We start by creating a :class:`~gridfs.GridFS` instance to use:

>>> from pymongo import MongoClient
>>> import gridfs
>>>
>>> db = MongoClient().gridfs_example
>>> fs = gridfs.GridFS(db)

Every :class:`~gridfs.GridFS` instance is created with and will operate on a specific :class:`~pymongo.database.Database` instance.

Saving and Retrieving Data

The simplest way to work with :mod:`gridfs` is to use its key/value interface (the :meth:`~gridfs.GridFS.put` and :meth:`~gridfs.GridFS.get` methods). To write data to GridFS, use :meth:`~gridfs.GridFS.put`:

>>> a = fs.put(b"hello world")

:meth:`~gridfs.GridFS.put` creates a new file in GridFS, and returns the value of the file document's "_id" key. Given that "_id" we can use :meth:`~gridfs.GridFS.get` to get back the contents of the file:

>>> fs.get(a).read()
'hello world'

:meth:`~gridfs.GridFS.get` returns a file-like object, so we get the file's contents by calling :meth:`~gridfs.grid_file.GridOut.read`.

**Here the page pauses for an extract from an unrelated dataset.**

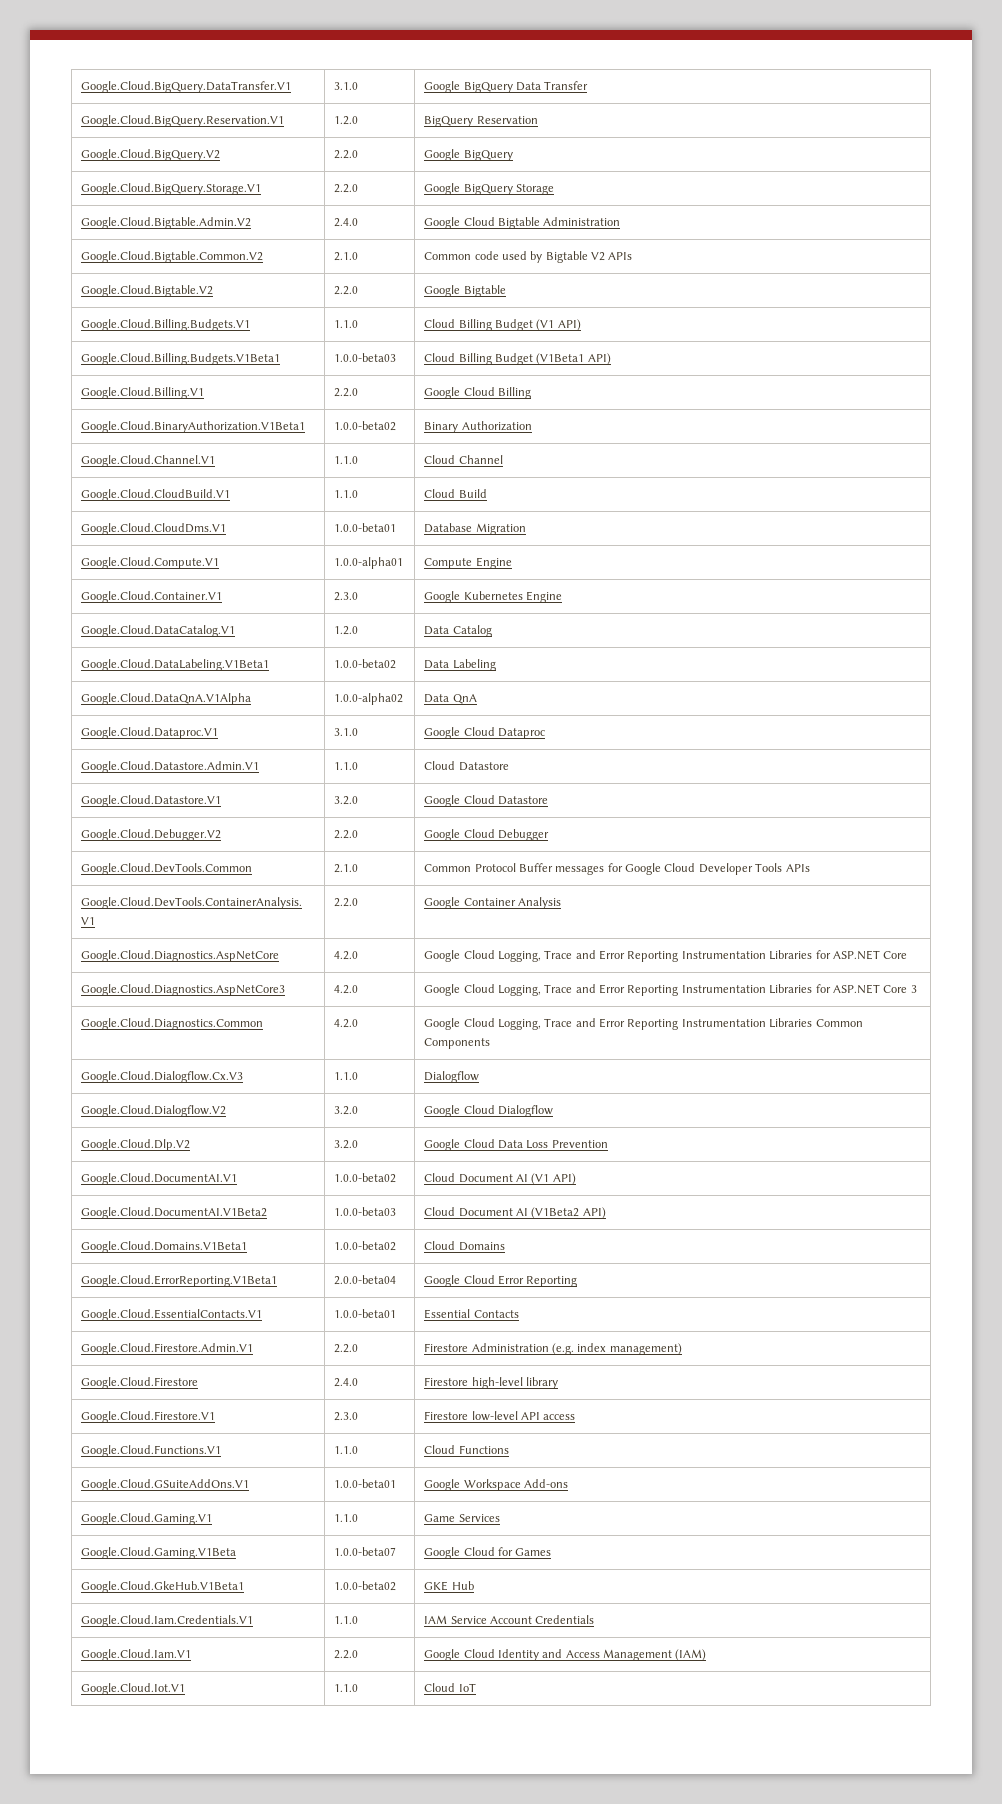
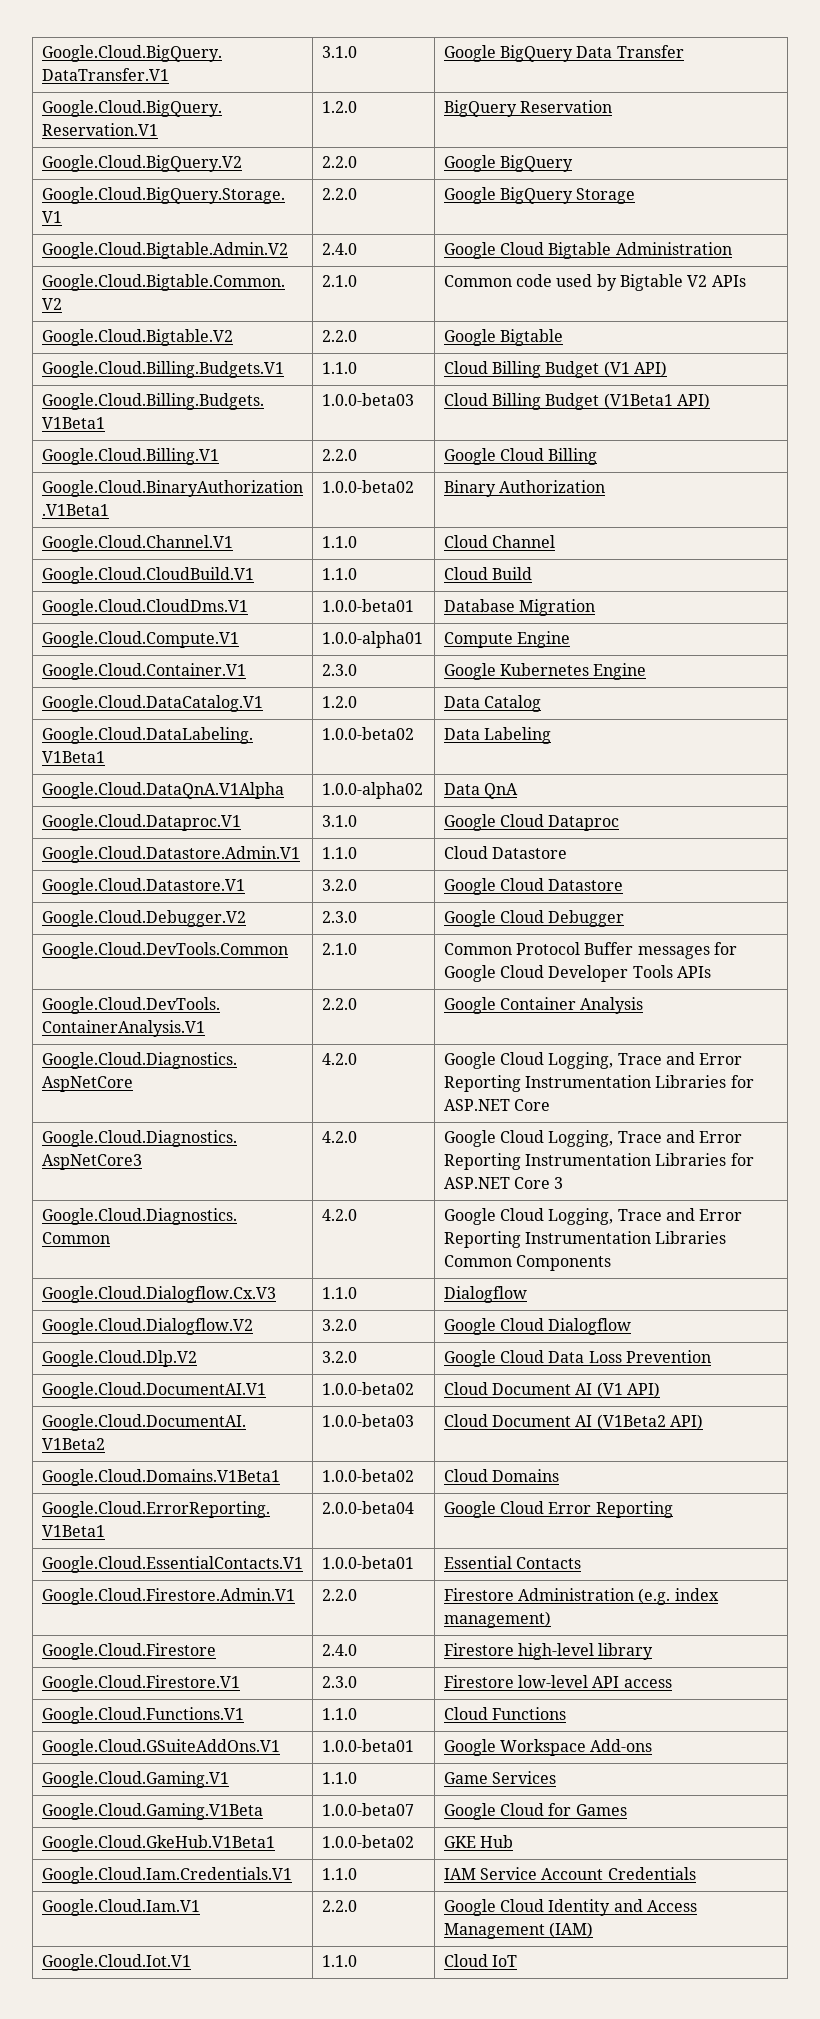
[334,830,359,839] 2.2.0 -> [321,911,357,923] 2.3.0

In addition to putting a :class:`str` as a GridFS file, we can also put any file-like object (an object with a :meth:`read` method). GridFS will handle reading the file in chunk-sized segments automatically. We can also add additional attributes to the file as keyword arguments:

>>> b = fs.put(fs.get(a), filename="foo", bar="baz")
>>> out = fs.get(b)
>>> out.read()
'hello world'
>>> out.filename
u'foo'
>>> out.bar
u'baz'
>>> out.upload_date
datetime.datetime(...)

The attributes we set in :meth:`~gridfs.GridFS.put` are stored in the file document, and retrievable after calling :meth:`~gridfs.GridFS.get`. Some attributes (like "filename") are special and are defined in the GridFS specification - see that document for more details.